Revisionism, which has increasingly asserted itself in the Soviet Union and the international communist movement and still characterizes numerous communist parties in the world, must be criticized and fought against. It is an obstacle, if not the fundamental obstacle in general, to the reconstruction of the communist movement and a renewed attempt at socialism. This is all the more true, however, of the variant of revisionism that has been analyzed and criticized in this text: The anti-Soviet revisionism propagated by the CP of China and the Party of Labour of Albania in the form of the state capitalism thesis. If a force sees itself as a communist party but is unable to distinguish a socialist society from a capitalist one, its scientific basis must be questioned. The reconstruction of the Communist Party cannot take place on an unscientific basis like the state capitalism thesis, but only through the scientific application and further development of Marxism-Leninism.

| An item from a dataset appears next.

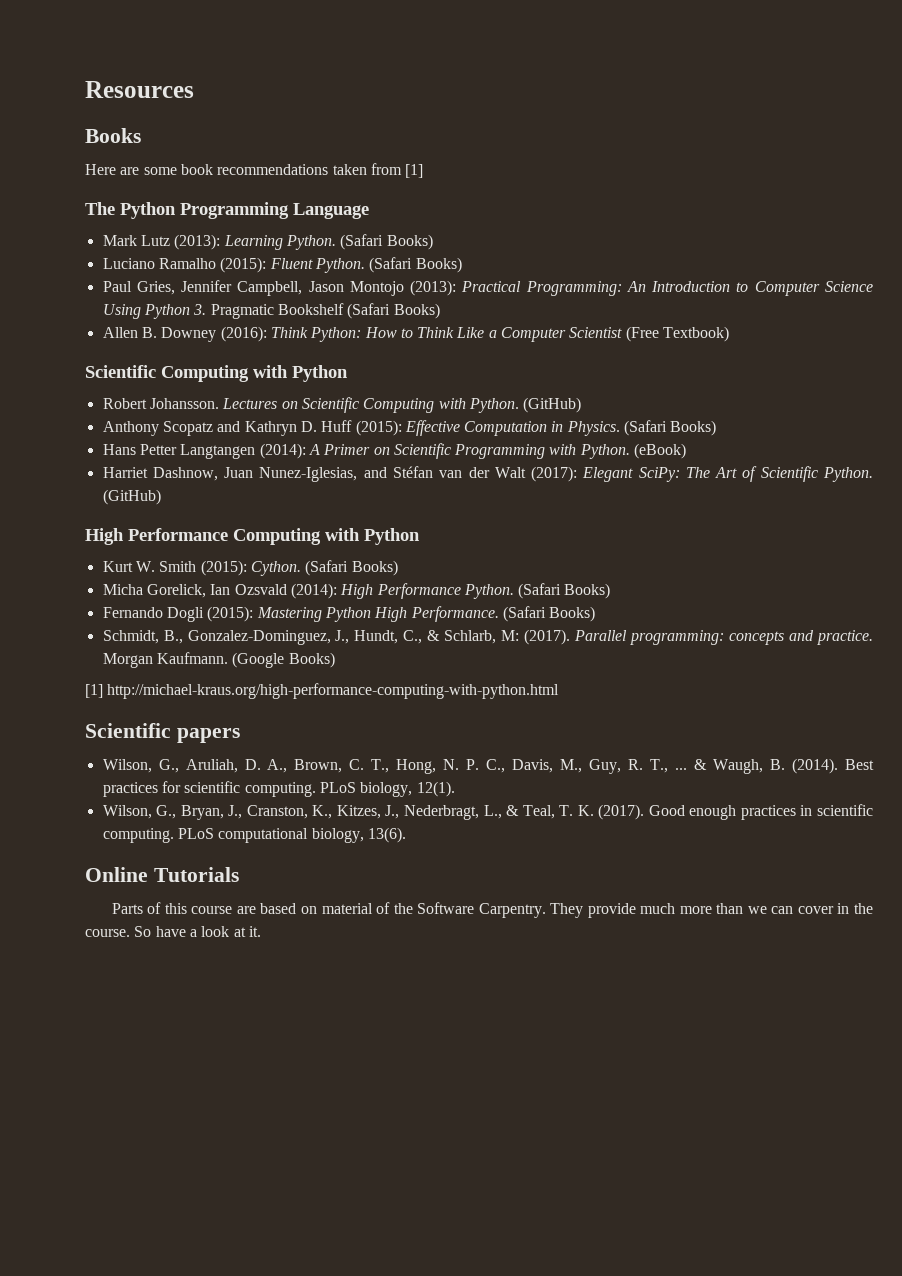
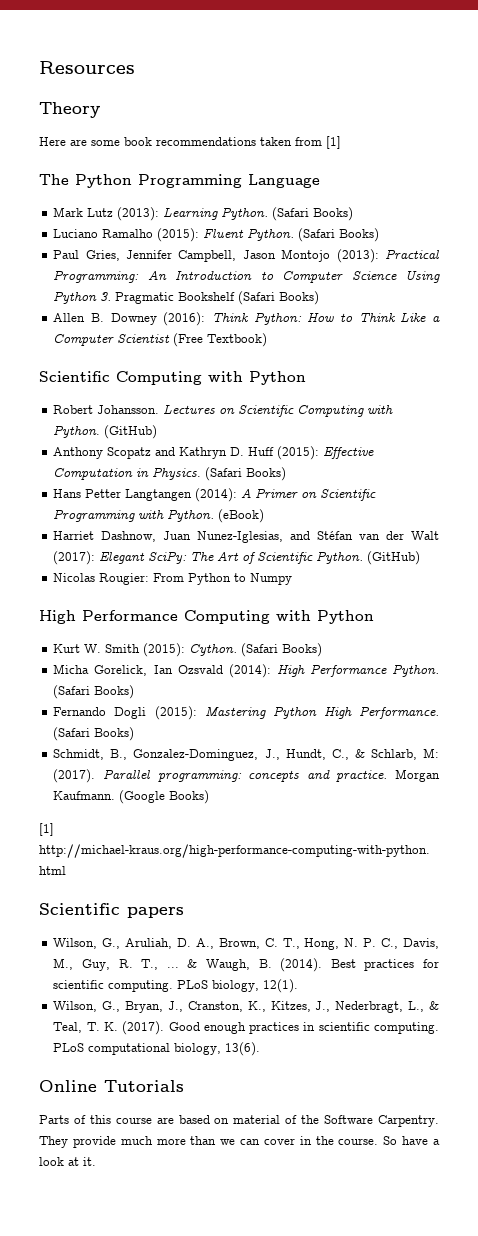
[85,128,141,143] Books -> [39,102,100,118] Theory
(161, 497) none -> [53,573,293,585] // Nicolas Rougier: From Python to Numpy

It is not a question of denying the historical merits of the CP of China in socialist construction in China or Mao’s role in the Chinese Revolution. The same applies to Enver Hoxha and Albania. It is also not about it to characterize all political forces, which orient themselves at it, in a general way as counterrevolutionary. But where they have distanced themselves from the scientific method of Marxism, they must be criticized for it.

Finally, the reconstruction of a Marxist-Leninist party presupposes a self-criticism of our current of the mistakes of the CPSU and the communist parties associated with it. This self-criticism, which must also include an analysis of the causes of counterrevolution, must be carried out and much remains to be done in this area.

Those currents which, following the CP China and the Party of Labour of Albania, have adopted a hostile attitude towards the Soviet Union and the other socialist countries or have defended the revisionist theses on “state capitalism” and “social imperialism” must, however, all the more exercise comprehensive self-criticism. This would include, above all, developing a scientific Marxist standpoint on socialist construction in the Soviet Union, Eastern European and other socialist states, recognizing socialism in these countries as a historical reality, and defending it in critical solidarity against the slander of the class opponent.